Generally, a chorus of ‘We all do!’ is the response.Unfortunately, it’s a lazy answer. The sentiment is fine but if we all own Quality, well, nobody does. It’s a recipe for things to fall between the gaps with cries of ‘I thought he/she was doing that bit’


Brewing & Quality Assurance


Brewdog is building a formidable craft beer business and clearly understands Quality Assurance more deeply than some of our industrial giants. The truth is that Built in Quality or, more deeply, Jikoutei Kanketsu (JKK) (self process completion, Built in Quality with Ownership) is about:


Certain drawing transfer

In dull technical speak…translating your design intent through certain drawing transfer into mass production via strong process control


also known as...


You get what you wanted

In English…making sure that what you intended your product/service to turn out like, happens, by building a process where Quality is assured at source because you thought hard about what you had to control to stop stuff going wrong at each stage.


Physical Assurance & Human Assurance


Back to Brewdog's James Watt and his 10 beer “taster training exam” described in the photo below: This is part and parcel of understanding that trying to Physically Assure (error-proof / poka-yoke) everything is an expensive, technically flawed, fool's errand.


Creating an overlapping, integrated Human Assurance (the skilled person) and Physical Assurance network of error prevention, error spotting, defect prevention & flow-out prevention is pretty powerful.


a snippet from a magazine explaining how to find taste defects in beer

Quality Sensitivity


Brewdog are showing a conscious effort to invest in the skills of their people so that they understand the standard and can sense deviation away from it. This is a part of Human Assurance, doubtless backed up by some fancy process control kit within the brewing process. 

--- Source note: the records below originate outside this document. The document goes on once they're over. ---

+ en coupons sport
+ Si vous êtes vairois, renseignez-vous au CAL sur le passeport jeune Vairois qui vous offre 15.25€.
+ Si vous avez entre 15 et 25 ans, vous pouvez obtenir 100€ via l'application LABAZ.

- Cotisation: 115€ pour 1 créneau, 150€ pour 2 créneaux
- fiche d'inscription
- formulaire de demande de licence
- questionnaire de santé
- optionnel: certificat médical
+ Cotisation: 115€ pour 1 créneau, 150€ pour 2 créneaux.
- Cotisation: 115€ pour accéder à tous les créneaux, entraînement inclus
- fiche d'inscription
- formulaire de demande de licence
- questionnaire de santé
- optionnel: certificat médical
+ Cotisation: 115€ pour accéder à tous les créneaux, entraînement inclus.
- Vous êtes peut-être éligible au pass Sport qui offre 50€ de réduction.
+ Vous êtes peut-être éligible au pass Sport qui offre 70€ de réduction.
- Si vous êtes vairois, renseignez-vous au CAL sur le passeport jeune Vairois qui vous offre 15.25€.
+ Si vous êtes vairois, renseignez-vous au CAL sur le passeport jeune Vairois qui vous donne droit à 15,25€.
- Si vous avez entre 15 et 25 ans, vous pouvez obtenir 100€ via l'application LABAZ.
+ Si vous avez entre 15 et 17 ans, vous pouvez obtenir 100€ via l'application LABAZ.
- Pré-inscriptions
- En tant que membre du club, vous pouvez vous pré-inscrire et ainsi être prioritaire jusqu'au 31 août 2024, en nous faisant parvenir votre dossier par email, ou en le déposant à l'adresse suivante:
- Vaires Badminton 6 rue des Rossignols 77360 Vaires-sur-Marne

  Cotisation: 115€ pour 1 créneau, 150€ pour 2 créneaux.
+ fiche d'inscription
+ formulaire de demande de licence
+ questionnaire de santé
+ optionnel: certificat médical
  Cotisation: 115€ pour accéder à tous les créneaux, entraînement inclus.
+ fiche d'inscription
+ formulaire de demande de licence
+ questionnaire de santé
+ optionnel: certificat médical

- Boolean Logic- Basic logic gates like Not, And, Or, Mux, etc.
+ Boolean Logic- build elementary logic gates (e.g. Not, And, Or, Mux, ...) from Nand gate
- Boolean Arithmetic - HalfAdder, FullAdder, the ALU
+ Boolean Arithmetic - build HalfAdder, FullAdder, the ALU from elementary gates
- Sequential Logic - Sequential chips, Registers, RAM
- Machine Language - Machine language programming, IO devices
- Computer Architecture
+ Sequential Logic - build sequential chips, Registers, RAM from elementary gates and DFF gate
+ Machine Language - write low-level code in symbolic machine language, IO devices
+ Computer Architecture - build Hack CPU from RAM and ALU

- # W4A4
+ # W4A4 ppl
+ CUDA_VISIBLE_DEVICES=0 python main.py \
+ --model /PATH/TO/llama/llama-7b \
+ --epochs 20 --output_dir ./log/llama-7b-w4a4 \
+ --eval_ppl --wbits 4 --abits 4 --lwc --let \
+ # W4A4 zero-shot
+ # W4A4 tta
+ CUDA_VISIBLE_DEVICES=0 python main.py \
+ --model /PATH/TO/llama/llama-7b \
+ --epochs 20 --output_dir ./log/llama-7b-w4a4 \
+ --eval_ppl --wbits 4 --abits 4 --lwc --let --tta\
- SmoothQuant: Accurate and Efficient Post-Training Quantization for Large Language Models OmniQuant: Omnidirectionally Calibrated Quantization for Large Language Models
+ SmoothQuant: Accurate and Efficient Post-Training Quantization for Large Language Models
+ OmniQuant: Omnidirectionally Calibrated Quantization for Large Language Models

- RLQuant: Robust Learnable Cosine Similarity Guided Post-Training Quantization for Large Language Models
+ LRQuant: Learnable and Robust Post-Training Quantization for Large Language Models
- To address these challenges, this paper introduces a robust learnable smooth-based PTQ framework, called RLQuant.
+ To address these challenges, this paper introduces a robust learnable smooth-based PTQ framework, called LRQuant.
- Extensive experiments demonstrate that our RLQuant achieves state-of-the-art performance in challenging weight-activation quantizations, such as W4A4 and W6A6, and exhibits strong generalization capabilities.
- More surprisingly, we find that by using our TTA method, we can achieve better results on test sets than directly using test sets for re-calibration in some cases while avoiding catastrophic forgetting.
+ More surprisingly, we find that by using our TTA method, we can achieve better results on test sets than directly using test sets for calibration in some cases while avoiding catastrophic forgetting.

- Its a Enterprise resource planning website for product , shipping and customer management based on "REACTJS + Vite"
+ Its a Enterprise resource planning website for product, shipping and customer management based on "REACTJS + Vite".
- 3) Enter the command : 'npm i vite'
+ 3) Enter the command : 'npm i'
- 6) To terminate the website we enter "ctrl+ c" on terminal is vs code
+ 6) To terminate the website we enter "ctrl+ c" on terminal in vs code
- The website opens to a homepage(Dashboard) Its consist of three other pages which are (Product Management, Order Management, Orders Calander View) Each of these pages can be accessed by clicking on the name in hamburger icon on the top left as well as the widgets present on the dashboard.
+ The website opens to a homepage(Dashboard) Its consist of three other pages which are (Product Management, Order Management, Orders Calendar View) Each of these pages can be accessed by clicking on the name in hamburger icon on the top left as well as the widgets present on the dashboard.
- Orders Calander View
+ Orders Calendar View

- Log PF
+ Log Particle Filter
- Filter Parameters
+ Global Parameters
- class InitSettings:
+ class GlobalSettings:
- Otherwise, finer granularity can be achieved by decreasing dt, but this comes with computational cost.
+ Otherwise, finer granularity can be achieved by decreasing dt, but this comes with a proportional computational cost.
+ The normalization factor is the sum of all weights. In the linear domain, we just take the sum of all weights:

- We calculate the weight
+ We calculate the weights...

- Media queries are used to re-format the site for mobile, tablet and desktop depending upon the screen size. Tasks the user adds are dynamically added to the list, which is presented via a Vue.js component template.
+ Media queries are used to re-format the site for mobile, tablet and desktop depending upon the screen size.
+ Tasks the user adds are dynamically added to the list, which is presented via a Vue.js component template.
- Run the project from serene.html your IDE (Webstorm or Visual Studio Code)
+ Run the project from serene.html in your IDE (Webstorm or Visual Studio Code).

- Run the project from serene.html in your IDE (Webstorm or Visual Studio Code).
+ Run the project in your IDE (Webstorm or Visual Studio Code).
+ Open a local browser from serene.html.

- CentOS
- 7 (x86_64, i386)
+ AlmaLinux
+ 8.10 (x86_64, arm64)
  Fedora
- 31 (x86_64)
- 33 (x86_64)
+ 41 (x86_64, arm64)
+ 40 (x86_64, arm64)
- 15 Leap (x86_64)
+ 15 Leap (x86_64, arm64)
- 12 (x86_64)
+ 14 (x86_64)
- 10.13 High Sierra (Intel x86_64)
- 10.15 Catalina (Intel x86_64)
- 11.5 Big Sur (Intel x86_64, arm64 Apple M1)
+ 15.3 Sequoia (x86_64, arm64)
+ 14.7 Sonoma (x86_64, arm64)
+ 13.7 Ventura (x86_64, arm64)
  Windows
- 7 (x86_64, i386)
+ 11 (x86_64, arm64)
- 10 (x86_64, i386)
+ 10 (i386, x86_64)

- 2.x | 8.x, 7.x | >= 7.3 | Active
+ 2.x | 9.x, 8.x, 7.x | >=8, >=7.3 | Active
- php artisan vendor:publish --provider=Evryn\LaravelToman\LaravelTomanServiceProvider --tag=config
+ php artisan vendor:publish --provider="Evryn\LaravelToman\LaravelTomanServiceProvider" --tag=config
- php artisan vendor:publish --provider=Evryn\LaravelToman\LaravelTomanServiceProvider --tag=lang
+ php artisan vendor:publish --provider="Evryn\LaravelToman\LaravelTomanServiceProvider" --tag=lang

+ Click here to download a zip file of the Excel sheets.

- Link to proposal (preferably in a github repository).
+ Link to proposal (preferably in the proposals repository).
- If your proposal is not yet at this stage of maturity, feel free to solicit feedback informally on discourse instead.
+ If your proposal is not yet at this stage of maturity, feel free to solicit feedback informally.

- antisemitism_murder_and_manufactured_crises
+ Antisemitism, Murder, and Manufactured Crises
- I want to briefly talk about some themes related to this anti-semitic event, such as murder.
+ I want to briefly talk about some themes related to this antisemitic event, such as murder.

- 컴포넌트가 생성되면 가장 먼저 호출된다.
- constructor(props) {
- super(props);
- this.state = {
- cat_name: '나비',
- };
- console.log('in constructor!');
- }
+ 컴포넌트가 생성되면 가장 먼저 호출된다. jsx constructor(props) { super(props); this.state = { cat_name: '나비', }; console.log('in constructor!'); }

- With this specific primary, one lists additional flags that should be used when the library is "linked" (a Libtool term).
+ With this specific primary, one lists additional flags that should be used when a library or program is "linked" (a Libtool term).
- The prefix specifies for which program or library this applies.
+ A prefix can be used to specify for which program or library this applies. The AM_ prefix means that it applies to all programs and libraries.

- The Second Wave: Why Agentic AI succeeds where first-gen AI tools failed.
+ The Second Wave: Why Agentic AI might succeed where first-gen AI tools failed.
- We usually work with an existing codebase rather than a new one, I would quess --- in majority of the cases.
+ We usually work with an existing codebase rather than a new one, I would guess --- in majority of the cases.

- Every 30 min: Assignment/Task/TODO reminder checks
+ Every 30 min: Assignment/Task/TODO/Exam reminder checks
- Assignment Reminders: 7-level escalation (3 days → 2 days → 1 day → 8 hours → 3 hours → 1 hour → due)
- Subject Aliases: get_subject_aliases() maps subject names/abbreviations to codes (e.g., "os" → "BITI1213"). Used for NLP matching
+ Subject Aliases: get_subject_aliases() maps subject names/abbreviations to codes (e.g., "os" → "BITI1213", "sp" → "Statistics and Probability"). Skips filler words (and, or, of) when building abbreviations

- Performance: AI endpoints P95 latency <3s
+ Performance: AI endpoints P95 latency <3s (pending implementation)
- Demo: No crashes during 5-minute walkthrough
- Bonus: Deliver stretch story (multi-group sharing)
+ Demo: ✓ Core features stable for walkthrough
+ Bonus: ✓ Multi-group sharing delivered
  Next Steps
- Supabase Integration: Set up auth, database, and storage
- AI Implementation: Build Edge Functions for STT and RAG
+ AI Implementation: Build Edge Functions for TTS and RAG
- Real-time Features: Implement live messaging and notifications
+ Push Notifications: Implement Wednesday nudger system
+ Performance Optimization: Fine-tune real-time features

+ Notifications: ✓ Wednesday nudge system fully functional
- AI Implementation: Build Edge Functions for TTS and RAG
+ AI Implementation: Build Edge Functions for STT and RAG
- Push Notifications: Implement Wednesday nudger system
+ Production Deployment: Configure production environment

In a nutshell, whether you produce beer, bicycles or big data, it's about developing Quality Sensitivity & Quality Mind in your people. This creates the skill and desire to locate abnormalities (that may lead to defects) and defects themselves rather than expecting someone or something to catch the bad ones at the end of the process. Ownership, you might say.


We’ve done a lot of work on this over the years and are grateful for our 15 years working with Toyota Group clients in terms of understanding how to simply & practically Build in Quality at source. See the case study below to understand how you make a huge step change in the Quality Performance of your manufacturing business

On a lighter note, all of this reminded us of this comedic milk-tasting contest scene in one of our favourite cult movies “Napoleon Dynamite”. In spite of his many socially awkward challenges, Napoleon clearly has a Quality Sensitivity when it comes to dairy products. It seems he's lactose defect intolerant.